Joe hit a button on a console and pointed to the monitor. “Go ahead, there's a mike embedded in the monitor. They'll all hear you.”
“You started off great but then you forgot to follow lab procedure,” Nick said. “Trying to elbow a fellow scientist in the groin is a definite no-no in a room full of toxic viruses, Willie. It may not be a written rule, but I think it's generally understood.”
“Let's review,” Kate said. “Never let go of a taut air hose, Boyd. Always hook it up and make sure it's secure before moving on and connecting to another one. You've seen now what can happen if a hose flies around. A mistake like that could kill people in a real lab but, more important, it will kill me, Nick, and Gaëlle in the real world.”
“This was only our first rehearsal,” Boyd said. “We are just beginning to find our characters and get comfortable in this space. It's all part of the artistic process.”

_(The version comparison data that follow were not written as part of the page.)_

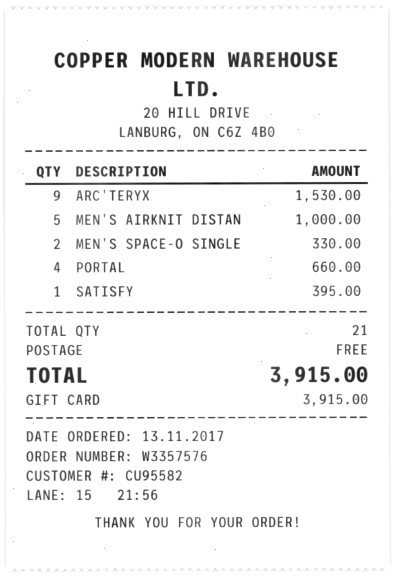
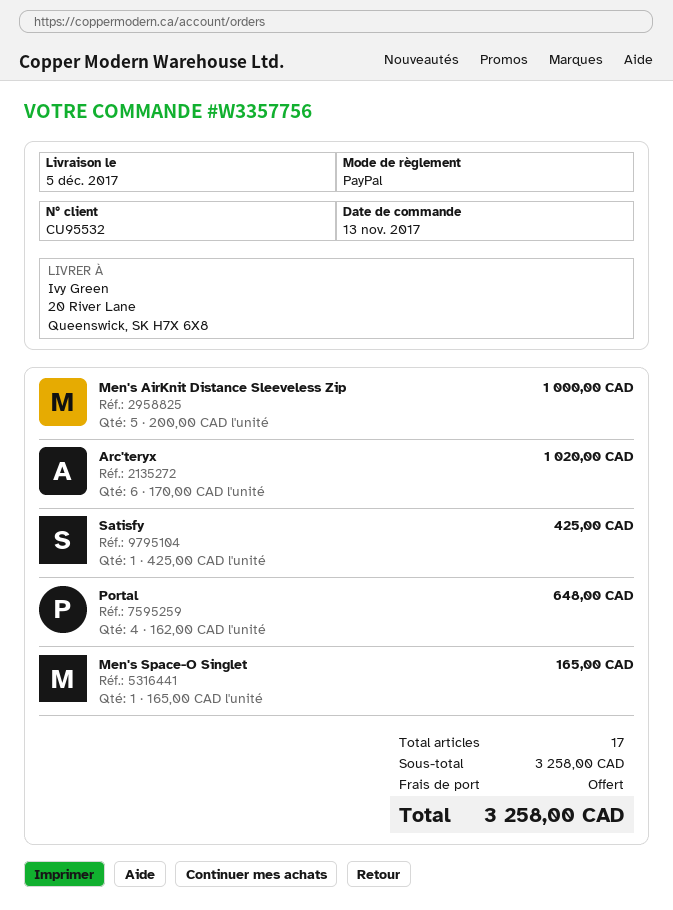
order number: W3357576 -> W3357756
customer number: CU95582 -> CU95532
payment method: gift card -> PayPal
ARC'TERYX: 9 for 1530.00 -> 6 for 1020.00
MEN'S SPACE-O SINGLE: 2 for 330.00 -> 1 for 165.00
PORTAL: 4 for 660.00 -> 4 for 648.00
SATISFY: 1 for 395.00 -> 1 for 425.00
total quantity: 21 -> 17
total: 3915.00 -> 3258.00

“You have two days, three at the most, to get it down before showtime,” Nick said. “We're picking up Huck Moseby at the airport in two hours.”
“That's our checkered flag,” Kate said. “The con begins today.”
Whenever Huck Moseby dreamed of Paris, it was never about strolling the Champs-Ãlysées or climbing the Eiffel Tower, or riding an excursion boat along the Seine at sunset, or enjoying a coffee and tart at a sidewalk café. His dream was to visit the sewers, the Shangri-la of waste disposal systems, the inspiration for such literary masterpieces as
The Phantom of the Opera
and
Les Misérables.
There was a time when the Paris sewers were appreciated. In the late 1800s, the rich and powerful would dress up in their finest clothes to tour the sewers on fancy gaslit gondolas to see for themselves the technological and engineering marvel that was the pride of Paris. Far too few people in the world today, in Huck's opinion, realized that the sewers were what truly made Paris the City of Light.
He was thinking about that as he arrived at Charles de Gaulle Airport. Nick, Kate, and a beautiful young blond woman were waiting for him outside customs.
“How was your flight?” Nick asked.
The flight had been seven hours of sheer bliss for Huck. He'd flown Air France first-class, where he was pampered like never before in his life. He was going to forever treasure the faux-leather case of toiletries, the airplane socks, and the eye mask that he'd been given.
“It was great,” Huck said. “I'm rested and ready to go.”
“I'm glad to hear that,” Nick said. “This is Gaëlle Rochon, our guide to the Paris underground. She will be your right-hand man from here on out.”